Não surpreendentemente, a regra da natureza reflexiva em relação a tal tema é aquela em que se julga particularidades em termos de uma unidade, nem sendo dada a partir de um conhecimento apriorístico nem por qualquer conhecimento atual das leis naturais, mas como inerente no seu aparecimento. Mas as particularidades do poder de que Kant fala tão bem são, em primeiro lugar, a experiência de beleza e depois, mais genericamente, a experiência da teleologia na natureza - os tópicos de A Crítica do julgamento. Nenhum destes tem qualquer lei universal que se aplique a eles ou que poderia ser dada pela razão pura, com que não se possa fazer nenhuma determinação sobre o mundo natural, ou pelo entendimento de que estas determinações sobre o mundo natural nunca são transcendentais. Assim, determinar suas leis universais deve ser um ato do julgamento reflexivo em que se tem que extrapolar as leis universais de particularidades empíricas através do princípio transcendental aqui dado.
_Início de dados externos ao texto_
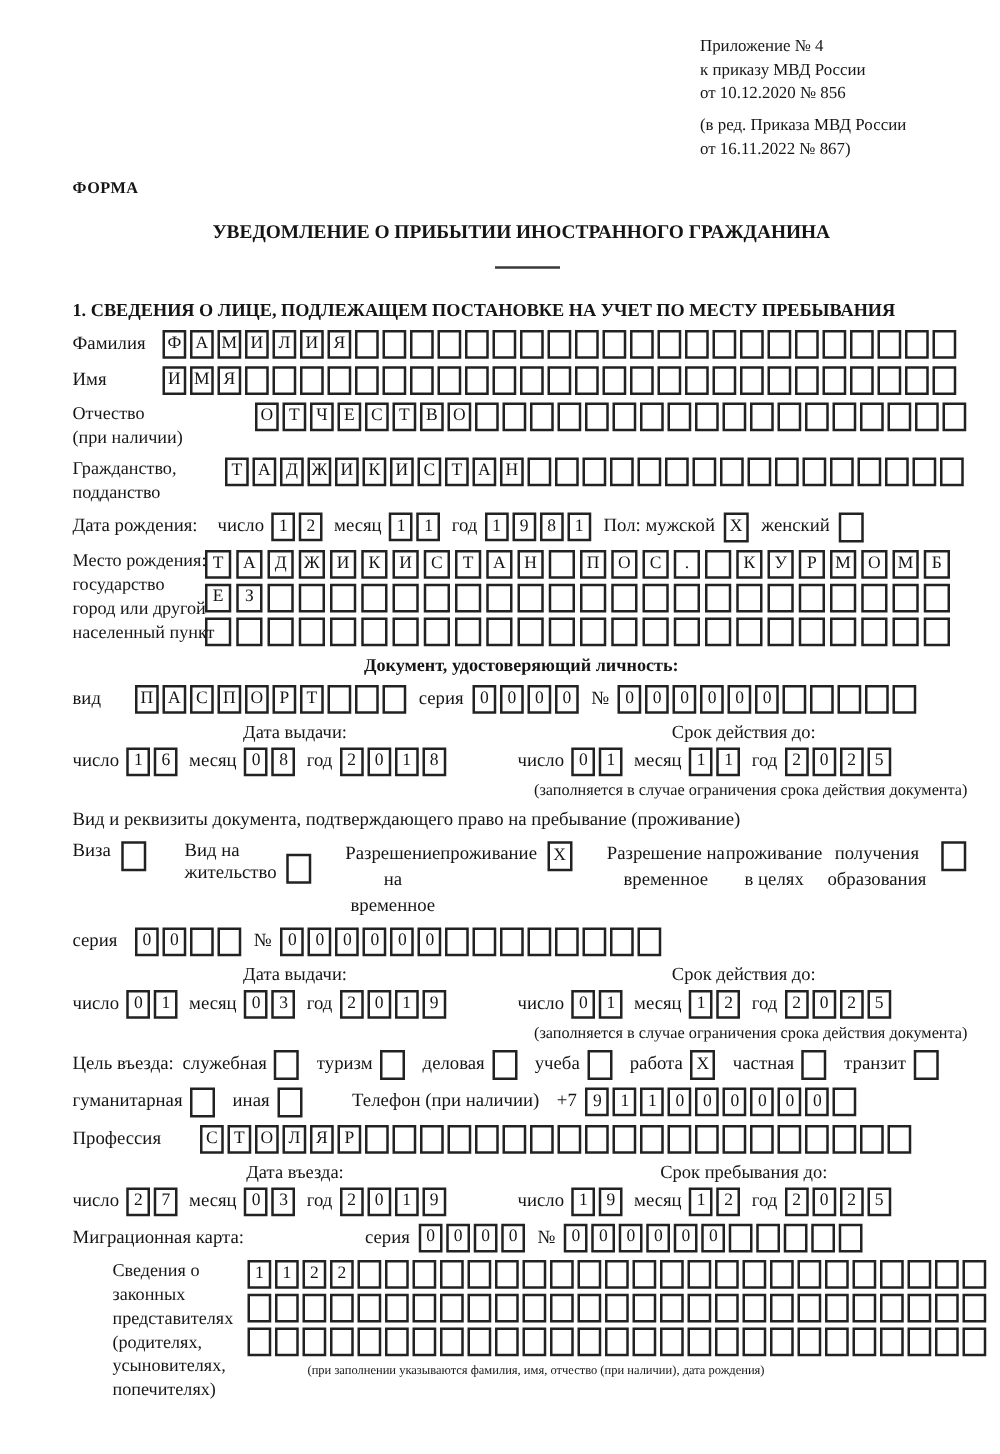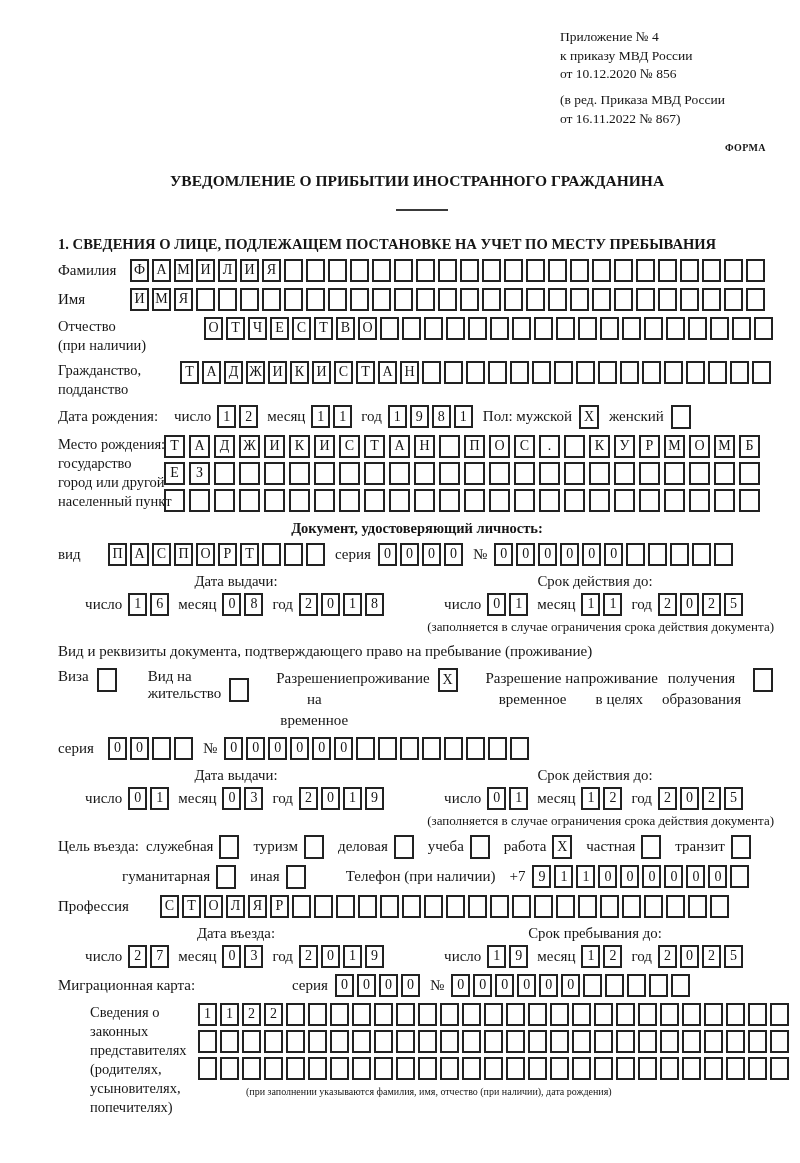--- a/index.html
+++ b/index.html
@@ -15,7 +15,7 @@
   
   .appendix { margin-left:502px; font-size:13.5px; line-height:1.38; }
   .appendix .amend { margin-top:7px; }
-  .forma { margin:14px 10px 0 0; text-align:right; font-weight:700; font-size:10px; letter-spacing:.4px; }
+  .forma { margin:14px 10px 0 0; font-weight:700; font-size:13px; letter-spacing:.4px; }
   .title { margin-top:16px; text-align:center; font-weight:700; font-size:15.5px; line-height:1.6; }
   .blank { display:inline-block; width:52px; border-bottom:2px solid #3a3a3a; height:12px; margin-left:10px; }
   .section { margin-top:17px; font-weight:700; font-size:14.6px; }

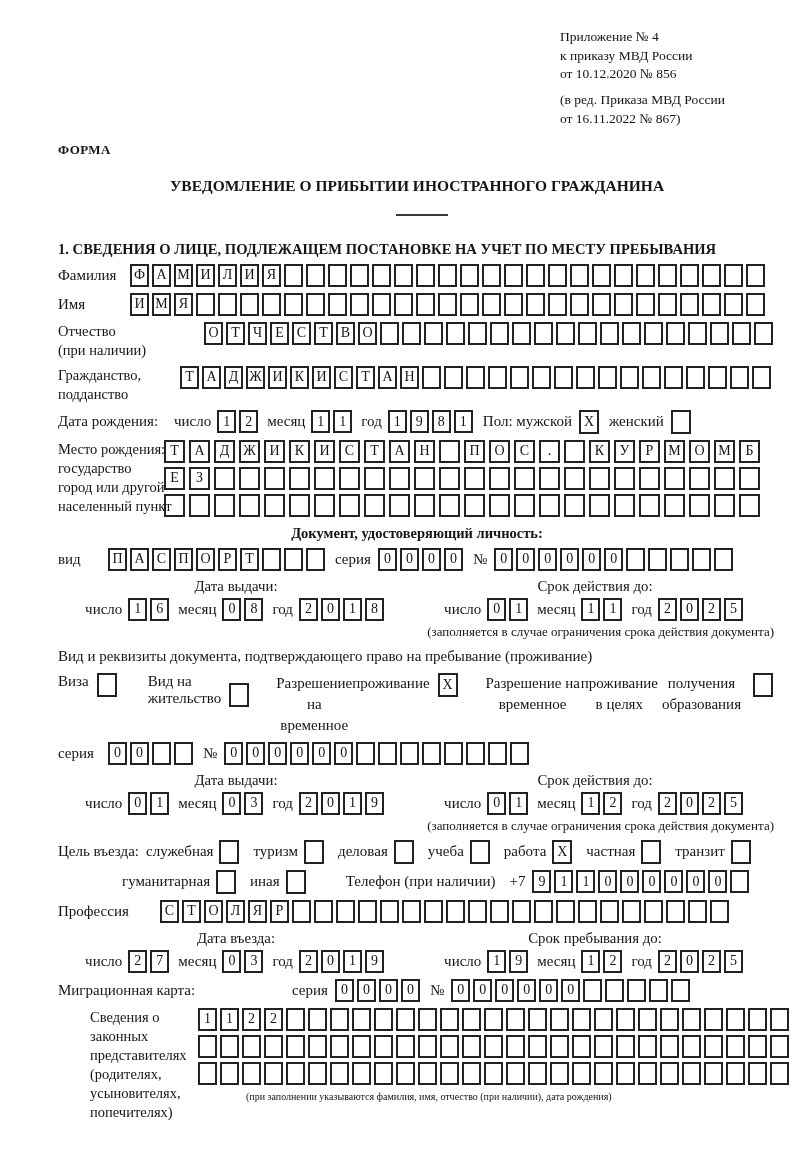--- a/index.html
+++ b/index.html
@@ -34,7 +34,7 @@
   .cb .cell { width:20px; height:24px; }
   .t { margin:0 7px; white-space:nowrap; }
   .t0 { margin-right:7px; white-space:nowrap; }
-  .dg { display:flex; align-items:center;justify-content:center; }
+  .dg { display:flex; align-items:center; }
   .dg .t { margin:0 6px; }
   .dg .t:first-child { margin-left:0; }
 

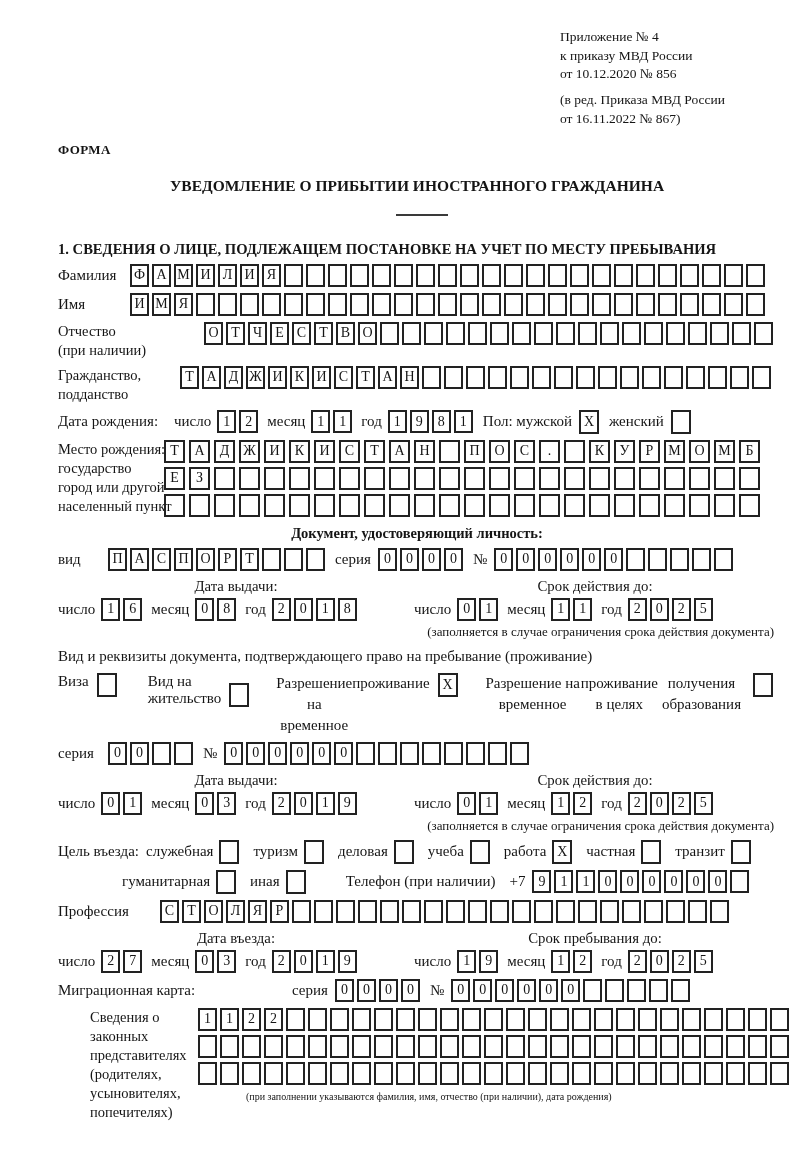--- a/index.html
+++ b/index.html
@@ -56,7 +56,7 @@
   .stackc { display:flex; flex-direction:row; text-align:center; line-height:21px;justify-content:space-between; }
   .purpose .pair { align-items:center; margin-right:11px; }
   .purpose .pair > span:first-child { margin-right:6px; }
-  .indent { margin-left:64px; }
+  .indent { }
   .reps-right .cells { margin-bottom:4px; }
   .reps-note { margin-top:6px; margin-left:48px; font-size:10px; }
 </style>

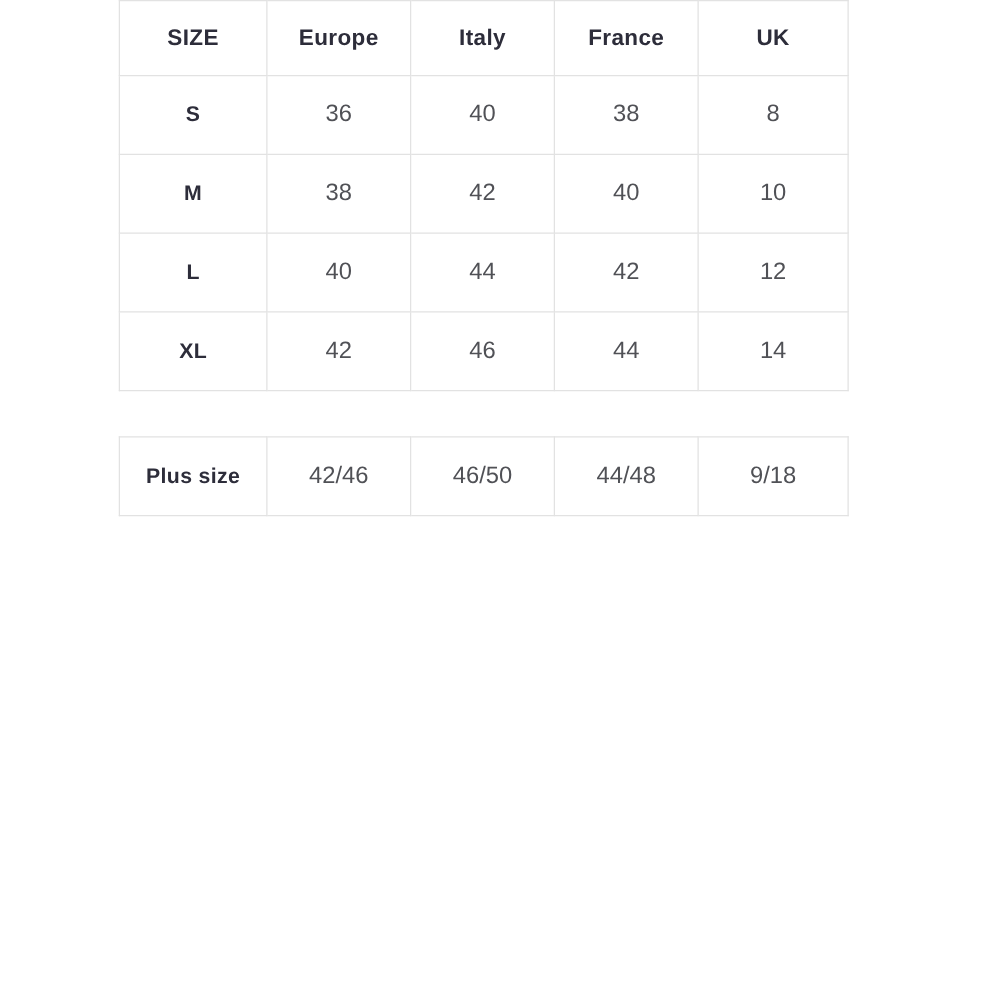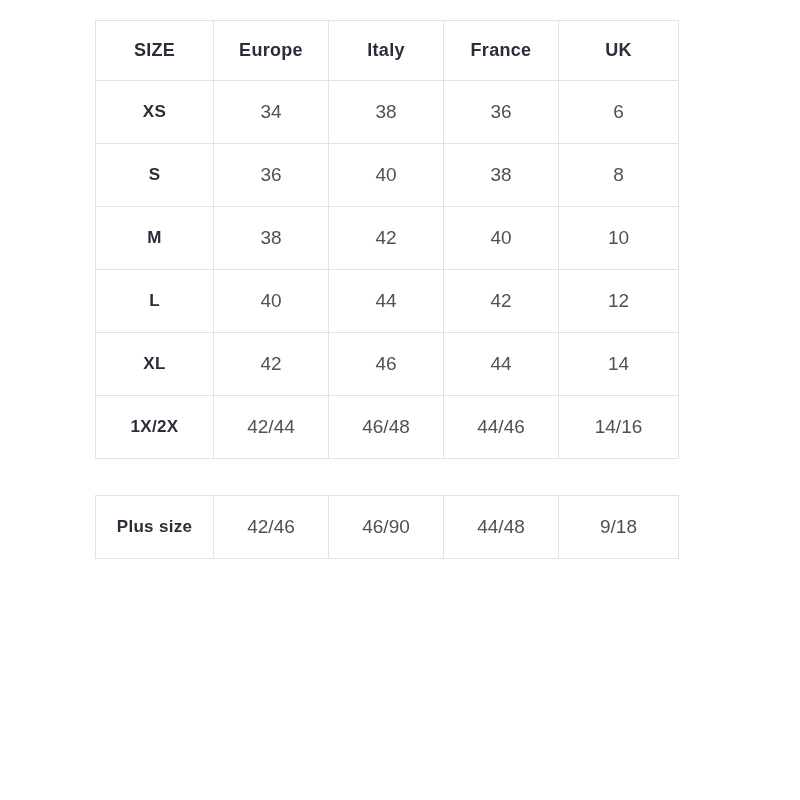--- a/index.html
+++ b/index.html
@@ -11,7 +11,7 @@
     width: 800px;
     height: 800px;
     box-sizing: border-box;
-    padding-top: 20px;
+    padding-top: 0;
     font-family: "Liberation Sans", sans-serif;
     background: #ffffff;
     overflow: hidden;

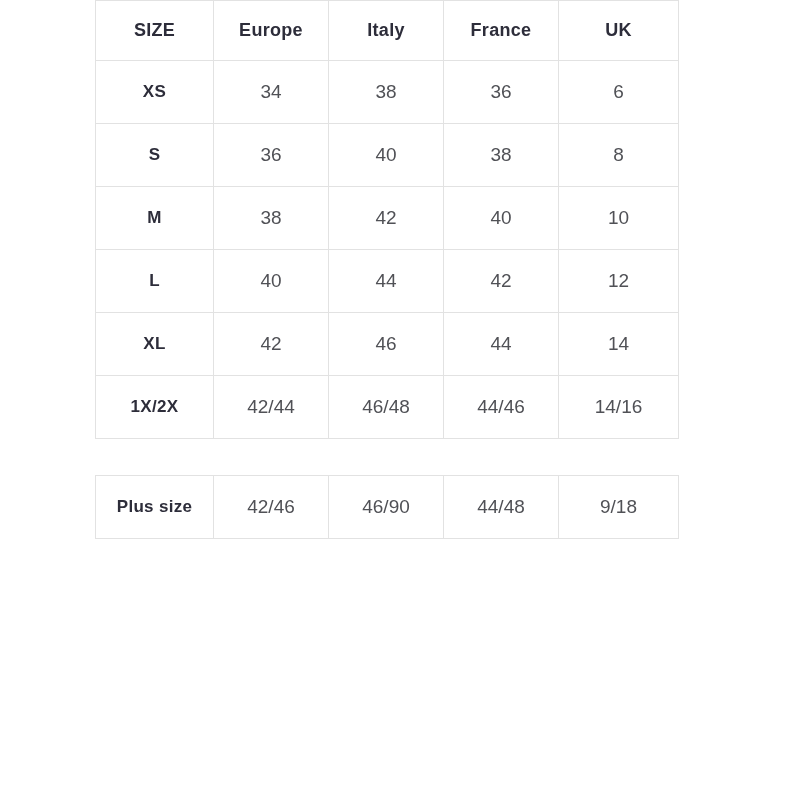--- a/index.html
+++ b/index.html
@@ -83,13 +83,6 @@
     </thead>
     <tbody>
       <tr>
-        <th class="row-label">XS</th>
-        <td class="value-cell">34</td>
-        <td class="value-cell">38</td>
-        <td class="value-cell">36</td>
-        <td class="value-cell">6</td>
-      </tr>
-      <tr>
         <th class="row-label">S</th>
         <td class="value-cell">36</td>
         <td class="value-cell">40</td>

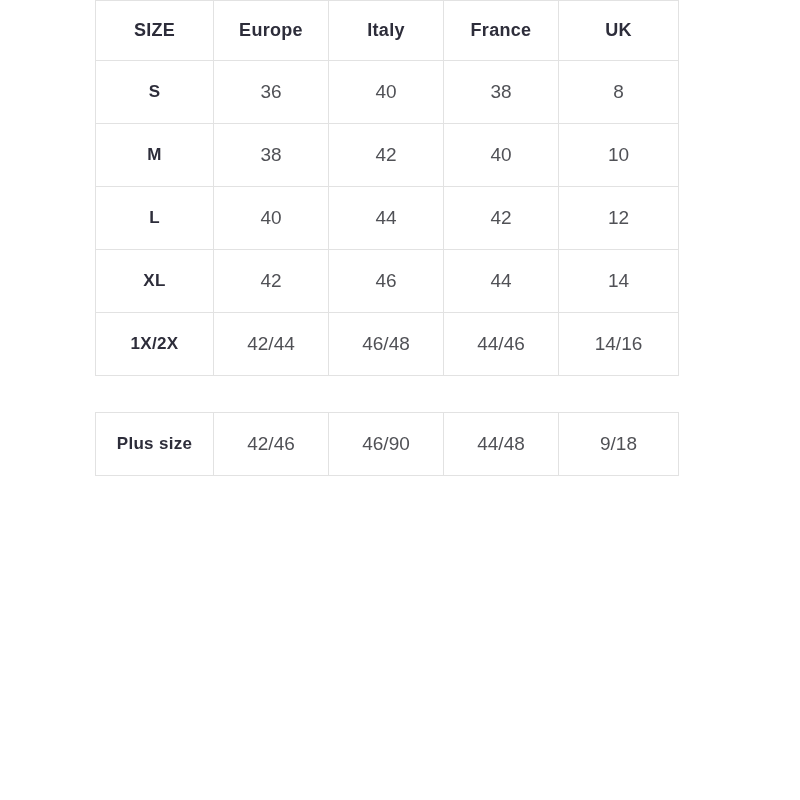--- a/index.html
+++ b/index.html
@@ -110,13 +110,6 @@
         <td class="value-cell">44</td>
         <td class="value-cell">14</td>
       </tr>
-      <tr>
-        <th class="row-label">1X/2X</th>
-        <td class="value-cell">42/44</td>
-        <td class="value-cell">46/48</td>
-        <td class="value-cell">44/46</td>
-        <td class="value-cell">14/16</td>
-      </tr>
     </tbody>
   </table>
 

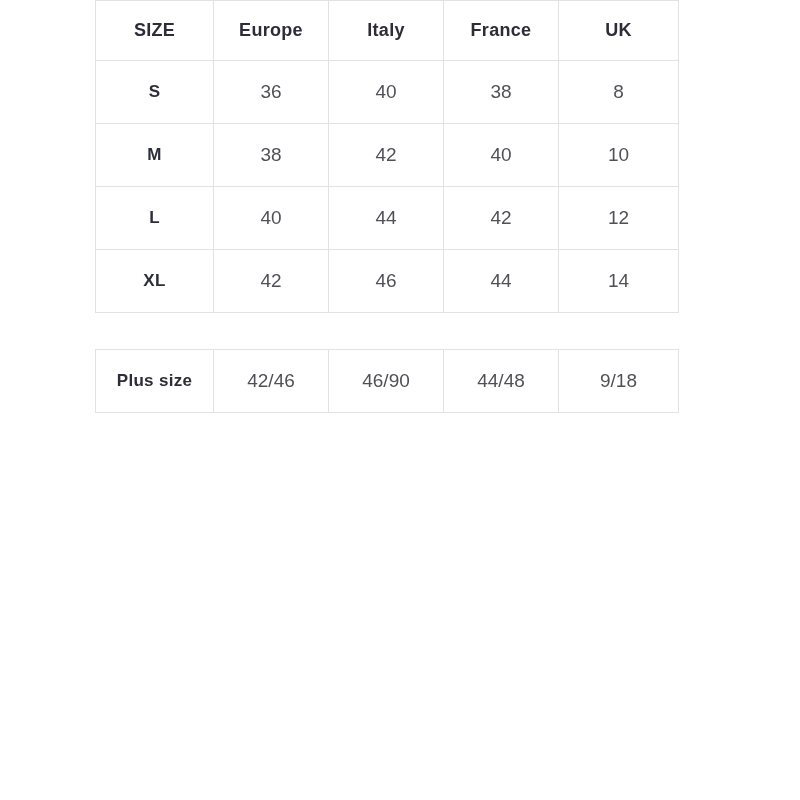--- a/index.html
+++ b/index.html
@@ -125,7 +125,7 @@
       <tr>
         <th class="row-label">Plus size</th>
         <td class="value-cell">42/46</td>
-        <td class="value-cell">46/90</td>
+        <td class="value-cell">46/50</td>
         <td class="value-cell">44/48</td>
         <td class="value-cell">9/18</td>
       </tr>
Kant, é claro, não quis definir esta reflexividade para utilizá-la como uma justificativa própria ou um prazer auto-suficiente. A Crítica do julgamento traz meios para prover uma transição crucial entre a compreensão do conhecimento [fim da página 229] da lei natural e a articulação da razão das leis morais (17). Neste sentido, sua teoria nos provê com a lógica de abertura para a própria insistência de Bourdieu na auto-reflexão. Ambos os trabalhos explicitamente teóricos de Bourdieu, Esquisse d’une théorie de la pratique e Le sens pratique, se apresentam como reflexões acerca de versões anteriores de suas próprias teorias e pesquisas. E Bourdieu assim o faz porque insiste que a rota de objetivismo para uma compreensão da lógica da prática passa por uma reflexão sobre a própria prática. Esquisse se inicia com a afirmação de que um antropólogo só pode abandonar o objetivismo a partir do momento que percebe, primeiramente, como seu próprio papel de antropólogo produz e necessita daquela instância do conhecimento (1983: 48). Em outras palavras, a primeira prática que o antropólogo tem que entender, para entender verdadeiramente a prática, é a sua própria. Anos depois, Le sens pratique generaliza esta situação em uma regra filosófica:

“Não é pretendido que esta reflexão crítica nos limites de compreensão teórica desacredite o conhecimento teórico em uma ou outra de suas formas e, como é tentado freqüentemente, introduza em seu lugar um conhecimento prático mais ou menos idealizado; mas basta que se lhe dê uma base sólida livrando-o da distorção que surge das condições sociais e epistemológicas de sua produção. Isso não tem nada em comum com o objetivo de reabilitação que enganou a maior parte do discurso em prática; mas simplesmente aponta para iluminar a teoria da prática que o conhecimento teórico implicitamente aplica.” (1990: 27)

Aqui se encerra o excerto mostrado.